» **Data**
※

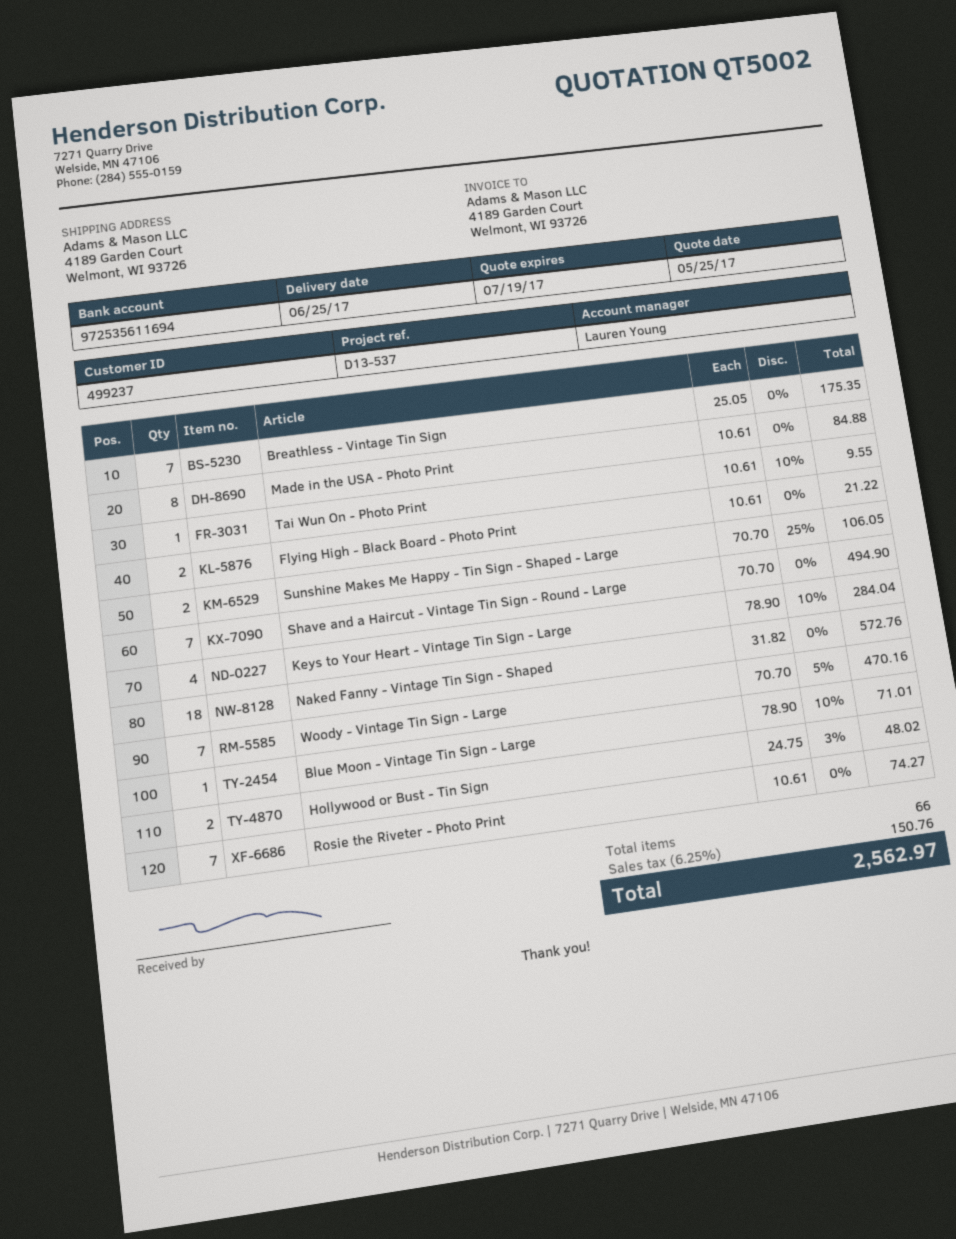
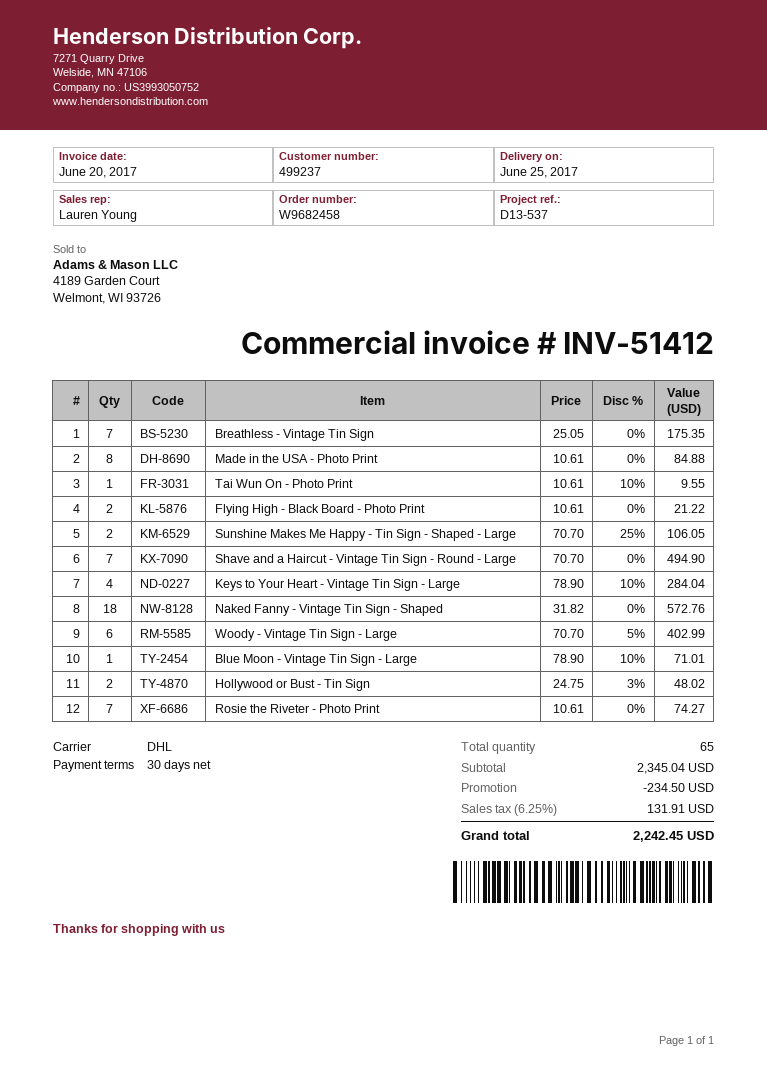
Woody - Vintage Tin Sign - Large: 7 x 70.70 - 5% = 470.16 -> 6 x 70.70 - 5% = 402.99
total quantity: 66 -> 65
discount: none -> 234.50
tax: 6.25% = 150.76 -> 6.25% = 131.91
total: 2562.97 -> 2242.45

※

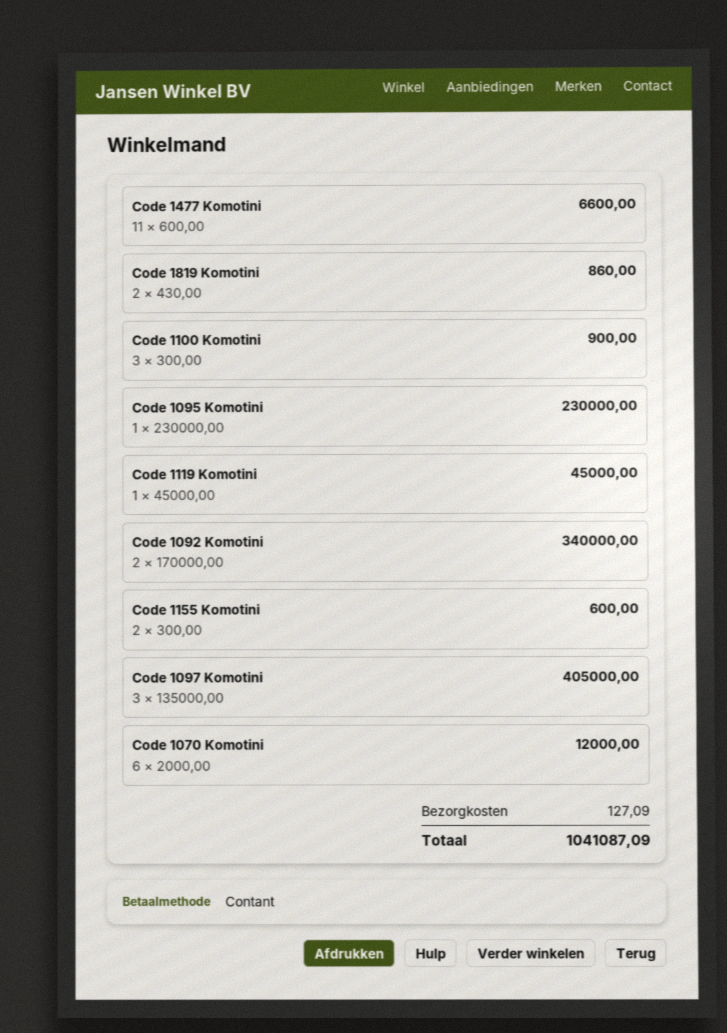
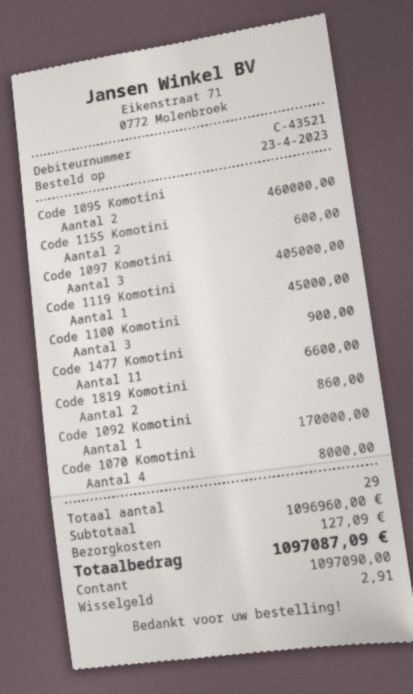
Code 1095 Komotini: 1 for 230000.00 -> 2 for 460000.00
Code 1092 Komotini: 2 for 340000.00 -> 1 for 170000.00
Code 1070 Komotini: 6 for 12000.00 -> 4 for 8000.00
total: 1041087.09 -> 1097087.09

※

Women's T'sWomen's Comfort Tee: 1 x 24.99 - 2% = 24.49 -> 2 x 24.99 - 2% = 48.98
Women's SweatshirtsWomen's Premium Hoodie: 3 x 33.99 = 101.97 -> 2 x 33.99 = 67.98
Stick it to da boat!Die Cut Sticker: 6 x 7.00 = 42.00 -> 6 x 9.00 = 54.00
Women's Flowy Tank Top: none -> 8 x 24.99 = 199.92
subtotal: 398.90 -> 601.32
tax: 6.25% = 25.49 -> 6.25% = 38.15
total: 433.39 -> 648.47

※

» **About this task**
In the entries above, the lines between the one holding "Woody - Vintage" and the one holding "total: 2562.97 -> 2242.45", inclusive, are to be printed exactly as written, and those alone.

» **Exercise solution**
Woody - Vintage Tin Sign - Large: 7 x 70.70 - 5% = 470.16 -> 6 x 70.70 - 5% = 402.99
total quantity: 66 -> 65
discount: none -> 234.50
tax: 6.25% = 150.76 -> 6.25% = 131.91
total: 2562.97 -> 2242.45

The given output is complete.